_Record set_:
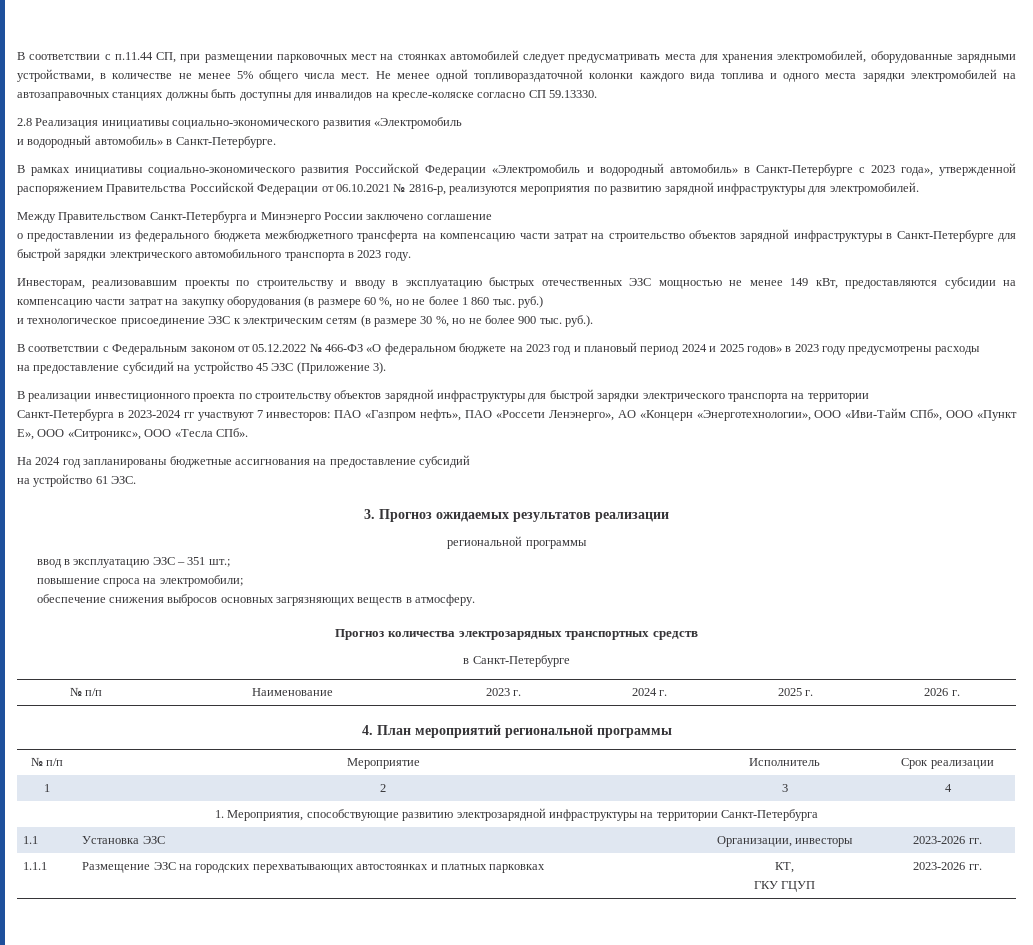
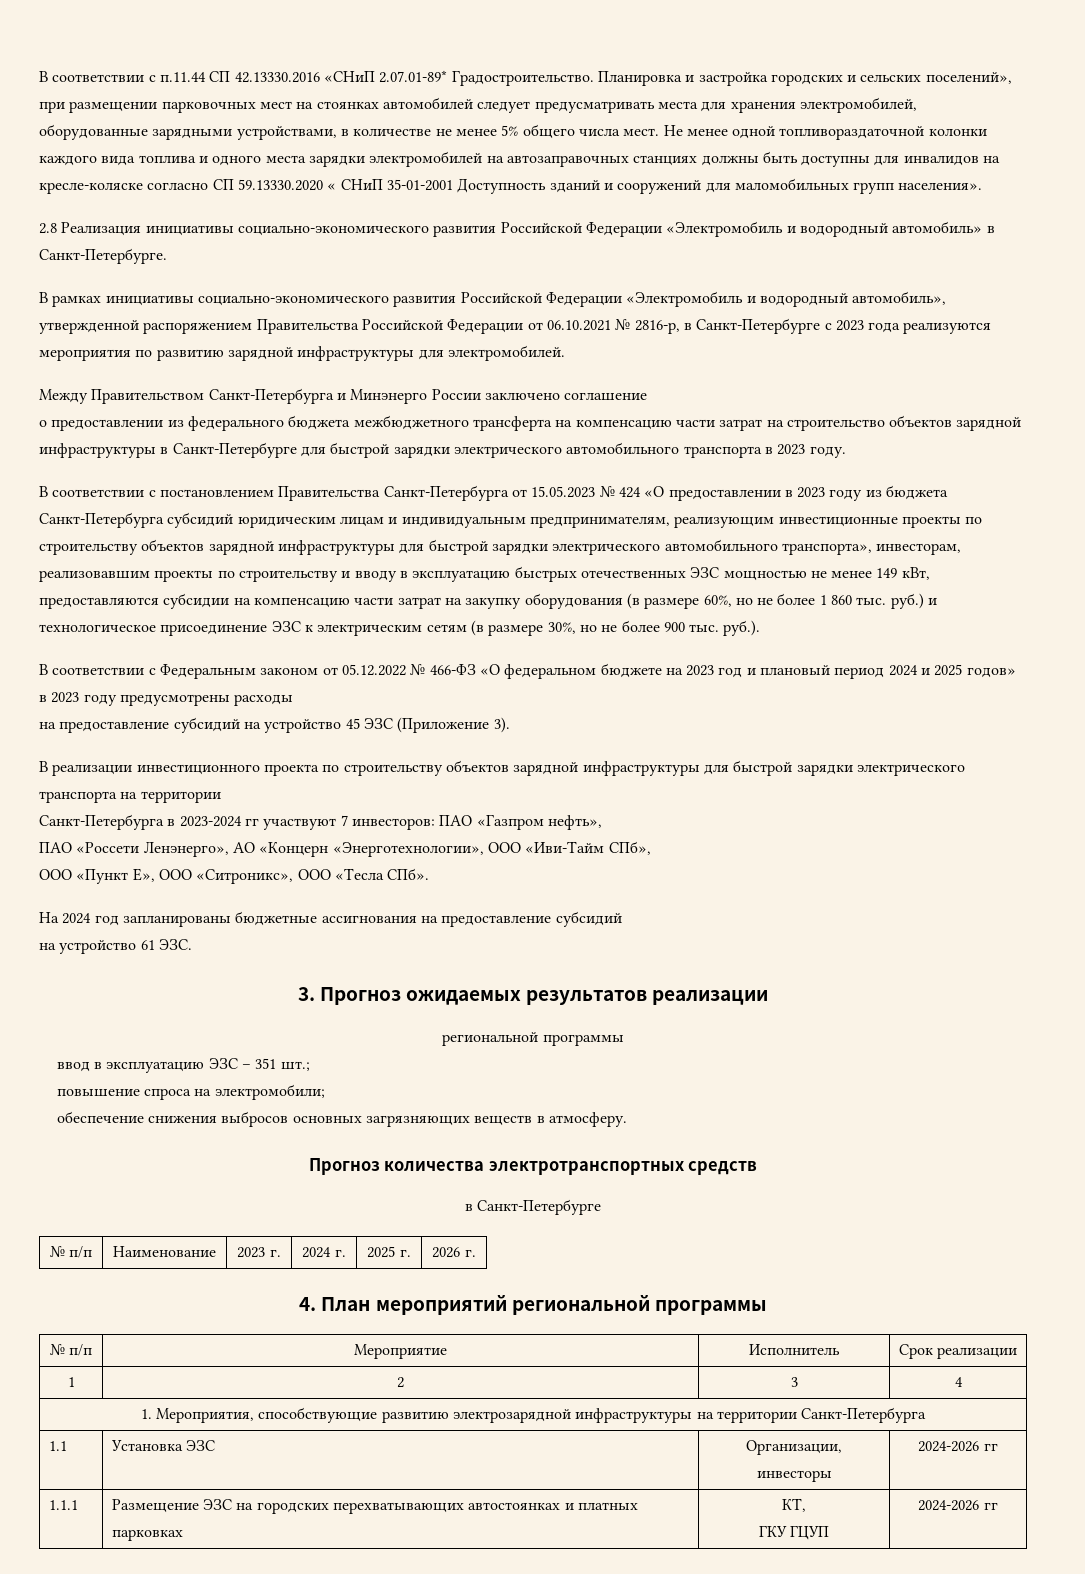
- В соответствии с п.11.44 СП, при размещении парковочных мест на стоянках автомобилей следует предусматривать места для хранения электромобилей, оборудованные зарядными устройствами, в количестве не менее 5% общего числа мест.
+ В соответствии с п.11.44 СП 42.13330.2016 «СНиП 2.07.01-89* Градостроительство. Планировка и застройка городских и сельских поселений», при размещении парковочных мест на стоянках автомобилей следует предусматривать места для хранения электромобилей, оборудованные зарядными устройствами, в количестве не менее 5% общего числа мест.
- Не менее одной топливораздаточной колонки каждого вида топлива и одного места зарядки электромобилей на автозаправочных станциях должны быть доступны для инвалидов на кресле-коляске согласно СП 59.13330.
+ Не менее одной топливораздаточной колонки каждого вида топлива и одного места зарядки электромобилей на автозаправочных станциях должны быть доступны для инвалидов на кресле-коляске согласно СП 59.13330.2020 « СНиП 35-01-2001 Доступность зданий и сооружений для маломобильных групп населения».
- 2.8 Реализация инициативы социально-экономического развития «Электромобиль
- и водородный автомобиль» в Санкт-Петербурге.
+ 2.8 Реализация инициативы социально-экономического развития Российской Федерации «Электромобиль и водородный автомобиль» в Санкт-Петербурге.
- В рамках инициативы социально-экономического развития Российской Федерации «Электромобиль и водородный автомобиль» в Санкт-Петербурге с 2023 года», утвержденной распоряжением Правительства Российской Федерации от 06.10.2021 № 2816-р, реализуются мероприятия по развитию зарядной инфраструктуры для электромобилей.
+ В рамках инициативы социально-экономического развития Российской Федерации «Электромобиль и водородный автомобиль», утвержденной распоряжением Правительства Российской Федерации от 06.10.2021 № 2816-р, в Санкт-Петербурге с 2023 года реализуются мероприятия по развитию зарядной инфраструктуры для электромобилей.
- Инвесторам, реализовавшим проекты по строительству и вводу в эксплуатацию быстрых отечественных ЭЗС мощностью не менее 149 кВт, предоставляются субсидии на компенсацию части затрат на закупку оборудования (в размере 60 %, но не более 1 860 тыс. руб.)
- и технологическое присоединение ЭЗС к электрическим сетям (в размере 30 %, но не более 900 тыс. руб.).
+ В соответствии с постановлением Правительства Санкт-Петербурга от 15.05.2023 № 424 «О предоставлении в 2023 году из бюджета Санкт-Петербурга субсидий юридическим лицам и индивидуальным предпринимателям, реализующим инвестиционные проекты по строительству объектов зарядной инфраструктуры для быстрой зарядки электрического автомобильного транспорта», инвесторам, реализовавшим проекты по строительству и вводу в эксплуатацию быстрых отечественных ЭЗС мощностью не менее 149 кВт, предоставляются субсидии на компенсацию части затрат на закупку оборудования (в размере 60%, но не более 1 860 тыс. руб.) и технологическое присоединение ЭЗС к электрическим сетям (в размере 30%, но не более 900 тыс. руб.).
- Санкт-Петербурга в 2023-2024 гг участвуют 7 инвесторов: ПАО «Газпром нефть», ПАО «Россети Ленэнерго», АО «Концерн «Энерготехнологии», ООО «Иви-Тайм СПб», ООО «Пункт Е», ООО «Ситроникс», ООО «Тесла СПб».
+ Санкт-Петербурга в 2023-2024 гг участвуют 7 инвесторов: ПАО «Газпром нефть»,
+ ПАО «Россети Ленэнерго», АО «Концерн «Энерготехнологии», ООО «Иви-Тайм СПб»,
+ ООО «Пункт Е», ООО «Ситроникс», ООО «Тесла СПб».
- Прогноз количества электрозарядных транспортных средств
+ Прогноз количества электротранспортных средств
- 1.1 | Установка ЭЗС | Организации, инвесторы | 2023-2026 гг.
+ 1.1 | Установка ЭЗС | Организации, инвесторы | 2024-2026 гг
  1.1.1 | Размещение ЭЗС на городских перехватывающих автостоянках и платных парковках | КТ,
- ГКУ ГЦУП | 2023-2026 гг.
+ ГКУ ГЦУП | 2024-2026 гг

_Exercise_: Give back, unaltered, each line of the listing from the first to the line that contains "- и водородный", leaving every picture out.

_Exercise answer_:
- В соответствии с п.11.44 СП, при размещении парковочных мест на стоянках автомобилей следует предусматривать места для хранения электромобилей, оборудованные зарядными устройствами, в количестве не менее 5% общего числа мест.
+ В соответствии с п.11.44 СП 42.13330.2016 «СНиП 2.07.01-89* Градостроительство. Планировка и застройка городских и сельских поселений», при размещении парковочных мест на стоянках автомобилей следует предусматривать места для хранения электромобилей, оборудованные зарядными устройствами, в количестве не менее 5% общего числа мест.
- Не менее одной топливораздаточной колонки каждого вида топлива и одного места зарядки электромобилей на автозаправочных станциях должны быть доступны для инвалидов на кресле-коляске согласно СП 59.13330.
+ Не менее одной топливораздаточной колонки каждого вида топлива и одного места зарядки электромобилей на автозаправочных станциях должны быть доступны для инвалидов на кресле-коляске согласно СП 59.13330.2020 « СНиП 35-01-2001 Доступность зданий и сооружений для маломобильных групп населения».
- 2.8 Реализация инициативы социально-экономического развития «Электромобиль
- и водородный автомобиль» в Санкт-Петербурге.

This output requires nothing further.